China's UNIPEC Asia Co. Ltd. will buy up the entire oil share from Ghana's Jubilee field for the next 15 years in a commercial agreement entered into by the government of Ghana. Under the agreement, the West African nation will be supplying China with 13,000 barrels of crude oil daily to pay for a $3 billion loan granted to Ghana by China under a Master Facility Agreement with the China Development Bank.

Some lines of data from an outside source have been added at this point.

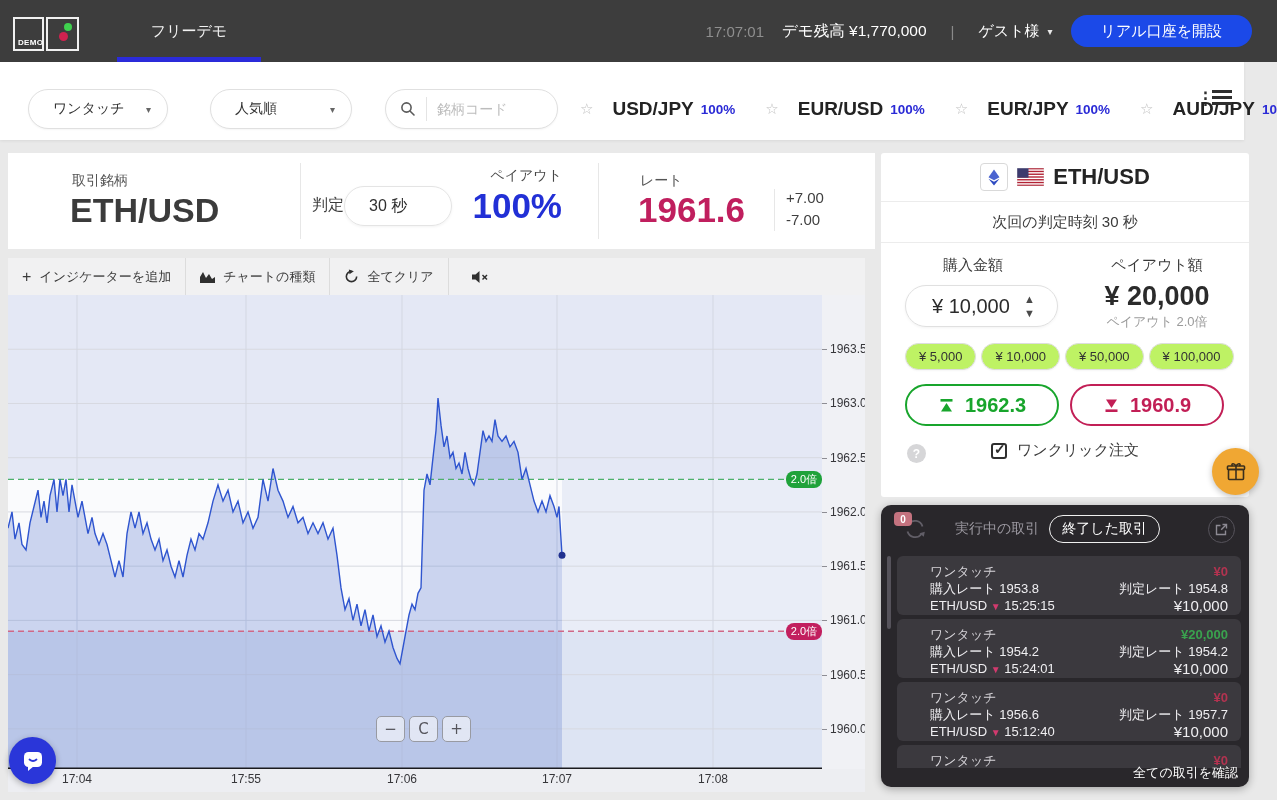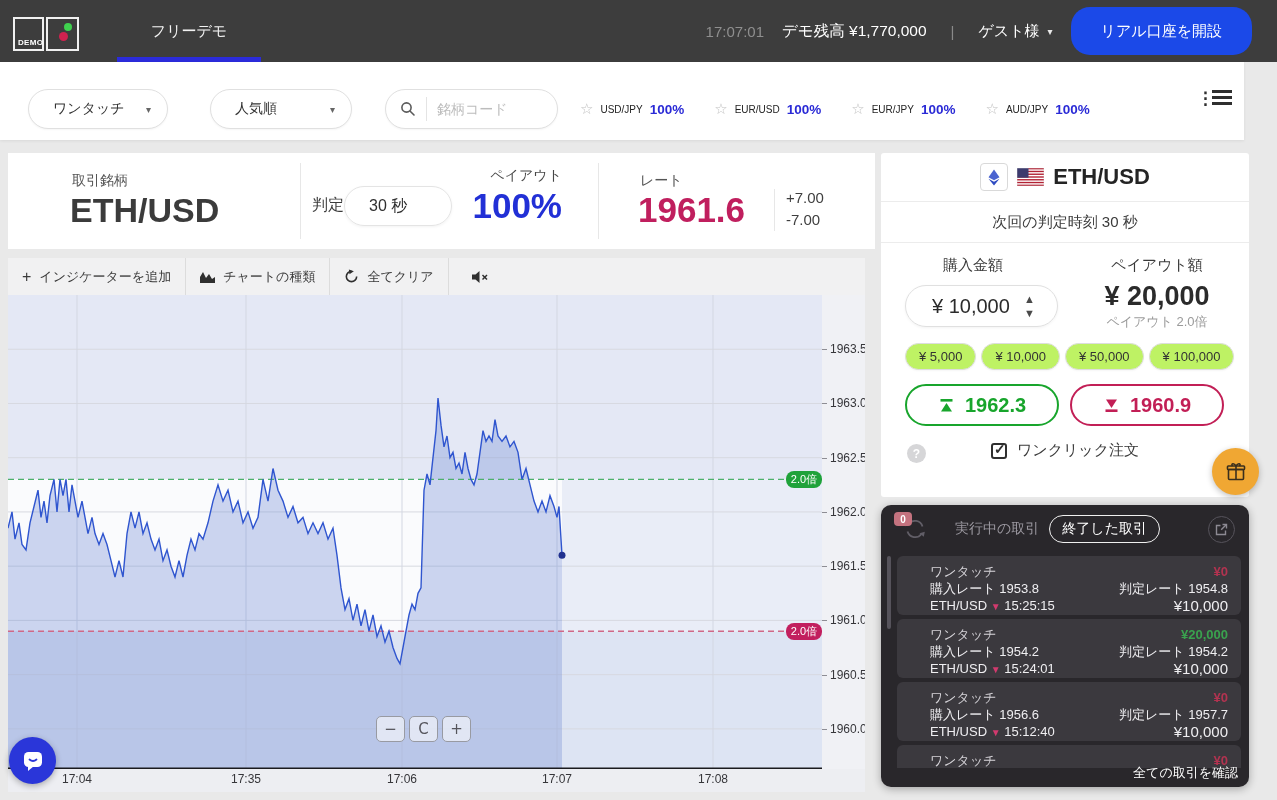--- a/index.html
+++ b/index.html
@@ -24,7 +24,7 @@
   .top-sep { color:#8a8a8a; font-size:15px; padding:0 6px; }
   .guest { color:#fff; font-size:15px; display:flex; align-items:center; gap:8px; cursor:pointer; }
   .guest .caret { font-size:10px; color:#e8e8e8; }
-  .real-btn { background:#1b49e8; color:#fff; border:none; border-radius:19px; height:48px; padding:0 30px; font-size:15px; font-family:"Liberation Sans",sans-serif; cursor:pointer; }
+  .real-btn { background:#1b49e8; color:#fff; border:none; border-radius:19px; height:32px; padding:0 30px; font-size:15px; font-family:"Liberation Sans",sans-serif; cursor:pointer; }
 
   
   .filterbar { left:0; top:62px; width:1244px; height:78px; background:#fff; box-shadow:0 1px 3px rgba(0,0,0,.07); }

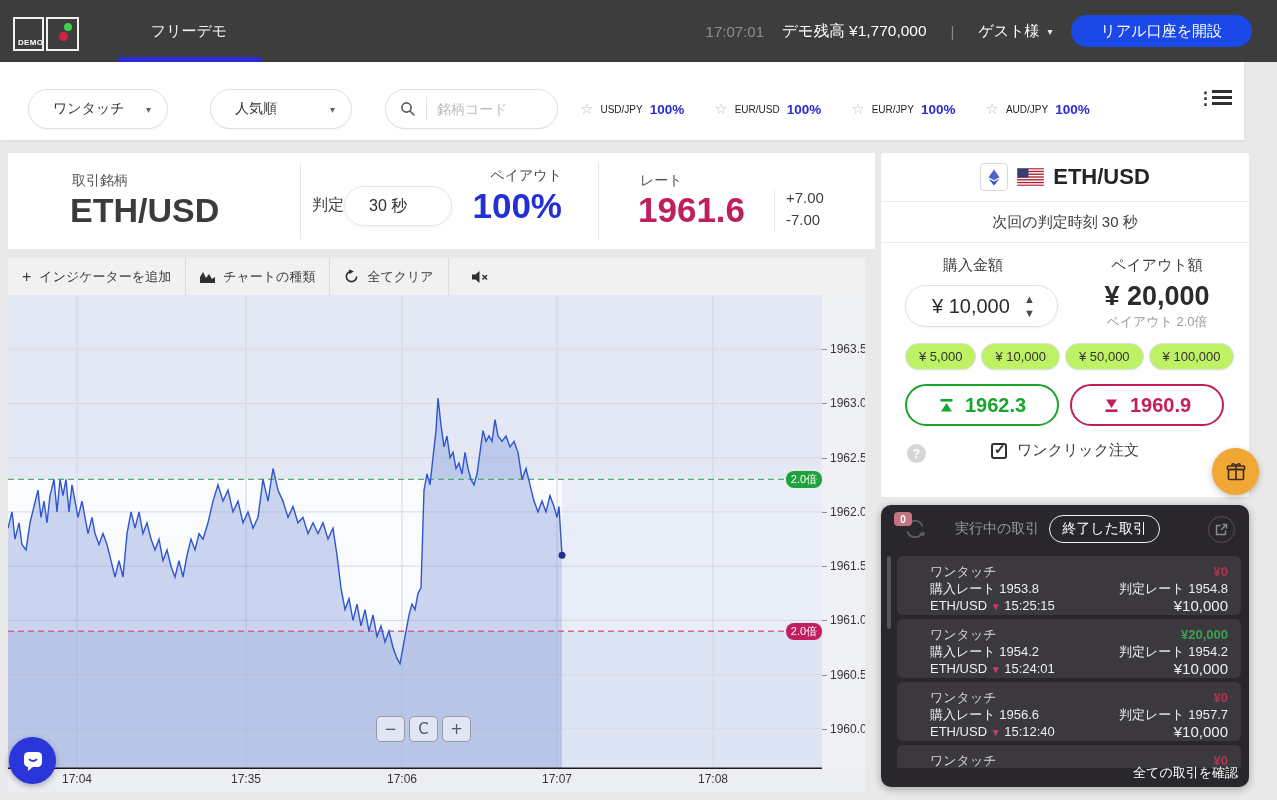--- a/index.html
+++ b/index.html
@@ -40,7 +40,7 @@
   .watchlist { position:absolute; left:580px; top:27px; height:40px; display:flex; align-items:center; gap:30px; }
   .wl-item { display:flex; align-items:center; gap:7px; cursor:pointer; white-space:nowrap; }
   .wl-star { color:#c2c2c2; font-size:15px; }
-  .wl-name { font-size:10px; font-weight:normal; color:#232323; }
+  .wl-name { font-size:19px; font-weight:bold; color:#232323;margin-left:12px; }
   .wl-pct { font-size:13.5px; font-weight:bold; color:#2a2ad6; }
   .kebab { position:absolute; left:1193px; top:24px; font-size:17px; color:#2f2f2f; font-weight:bold; cursor:pointer; line-height:1; padding:4px; }
   .hamburger { position:absolute; left:1212px; top:28px; width:20px; cursor:pointer; }

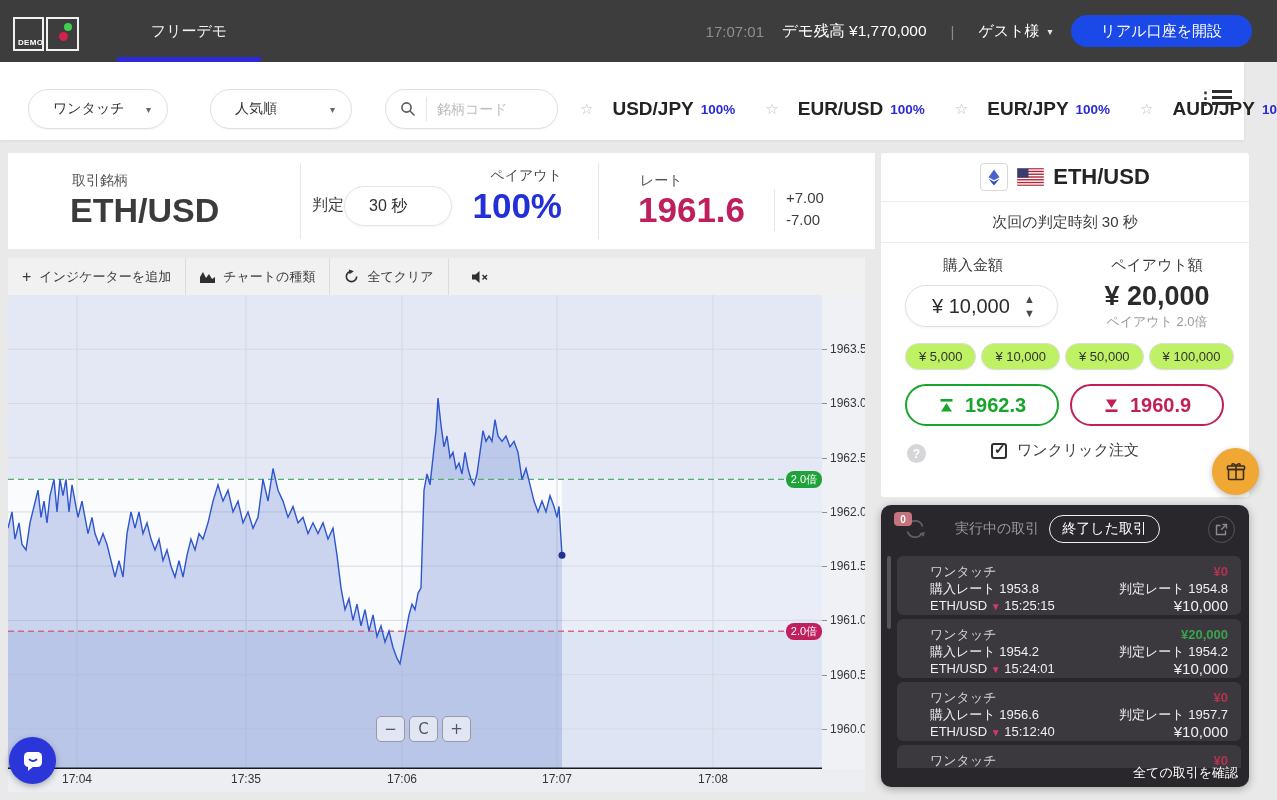--- a/index.html
+++ b/index.html
@@ -306,7 +306,7 @@
     <div class="y-label abs" style="top: 463.867px;">1960.0</div>
     <div class="y-tick abs" style="top: 470.867px;"></div>
     <div class="x-label abs" style="left: 69px;">17:04</div>
-    <div class="x-label abs" style="left: 238px;">17:35</div>
+    <div class="x-label abs" style="left: 238px;">17:55</div>
     <div class="x-label abs" style="left: 394px;">17:06</div>
     <div class="x-label abs" style="left: 549px;">17:07</div>
     <div class="x-label abs" style="left: 705px;">17:08</div>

The Ghanaian parliament gave its assent to the agreement in February 2012 under the leadership of the Deputy Speaker of Parliament Edward Doe Adjaho. The bulk of the loan has been earmarked to develop infrastructure in Ghana's key industrial western region. According to the minority in parliament however, going by the current oil prices, Ghana will be paying $6.4 billion to the Chinese for the $3 billion loan or give away 750 million barrels of the nation's crude oil to one company for 15 and a half years. They have therefore said that the commercial agreement between the Ghana National Petroleum Corp. (GNPC) and UNIPEC Asia Co. Ltd. is a rip-off.

Collateralization claim

Ghana's former Attorney-General and Minister of Justice Joe Ghartey and also the MP for Esikadu/Ketan in the western region has said that the agreement was in violation of section 18 (7) of the Petroleum Revenue Management Act, 2010 (Act 815), which stipulated that the nation's oil should not be collateralized for more than 10 years.

Apart from the minority who is against the loan agreement, many Ghanaians and analysts are condemning it, saying that the terms of the agreement are unfair. They have argued that by the terms of the agreement, the interest on the loan alone would be almost $5 billion and while it benefits China, it isn't good for Ghana.

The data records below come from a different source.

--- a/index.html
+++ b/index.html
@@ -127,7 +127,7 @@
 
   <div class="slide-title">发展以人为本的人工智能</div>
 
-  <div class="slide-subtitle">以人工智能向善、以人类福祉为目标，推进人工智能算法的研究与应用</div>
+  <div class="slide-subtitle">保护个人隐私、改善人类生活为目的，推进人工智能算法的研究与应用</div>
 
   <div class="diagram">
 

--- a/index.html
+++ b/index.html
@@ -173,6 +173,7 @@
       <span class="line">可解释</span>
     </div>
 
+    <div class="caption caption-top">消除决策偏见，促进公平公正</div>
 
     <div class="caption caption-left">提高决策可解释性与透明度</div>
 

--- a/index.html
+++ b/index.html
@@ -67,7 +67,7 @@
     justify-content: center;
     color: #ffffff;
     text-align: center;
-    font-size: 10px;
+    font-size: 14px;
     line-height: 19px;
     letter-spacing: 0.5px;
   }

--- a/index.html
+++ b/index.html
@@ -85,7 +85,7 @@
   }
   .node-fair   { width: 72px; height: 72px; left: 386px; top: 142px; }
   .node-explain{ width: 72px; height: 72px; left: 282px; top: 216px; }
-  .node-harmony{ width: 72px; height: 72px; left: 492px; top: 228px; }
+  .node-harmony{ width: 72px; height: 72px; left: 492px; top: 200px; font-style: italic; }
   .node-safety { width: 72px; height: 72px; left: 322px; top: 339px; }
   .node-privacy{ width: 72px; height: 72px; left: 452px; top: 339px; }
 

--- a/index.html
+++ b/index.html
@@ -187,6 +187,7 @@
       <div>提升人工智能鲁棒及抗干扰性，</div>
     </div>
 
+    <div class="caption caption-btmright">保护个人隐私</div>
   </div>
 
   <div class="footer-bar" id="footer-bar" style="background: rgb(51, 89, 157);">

A U.S.-based Ghanaian professor of Economics at American University and President of Free Africa Foundation, George Ayittey, who came up with the above figure, is of the opinion that the deal is bad for Ghana.

The Executive Director of the Danquah Institute Gabby Asare Otchere Darko has intimated that the government of Ghana, which contracted the $3 billion Chinese loan, also seems not to factor in national and global events that could affect the future price of crude oil. He cited the financial health of major trade partners in Europe, the United States and Asia; global economic growth projections (because it affects demand for energy), and market analysis for alternative energy sources. Not forgetting conflicts in oil producing countries such as the Boko Haram in Nigerian and unrest in the Middle East.

Bright Simons, Director of Research at an Accra-based think-tank, has also said that per the terms of the contract, the loan will be disbursed not in bulk but in tranches over a five-year period, which further favors China. He also indicated that the loan is meant to develop some infrastructure under the Ghana Shared Growth and Development Agenda (GSGDA), but under the agreement it will be built with Chinese construction workers, not Ghanaian workers. This means that the loan will create work for China without Ghanaian workers benefiting and this is happening at a period when Ghana's unemployment rate is hovering around 11 percent according to a 2000 estimate.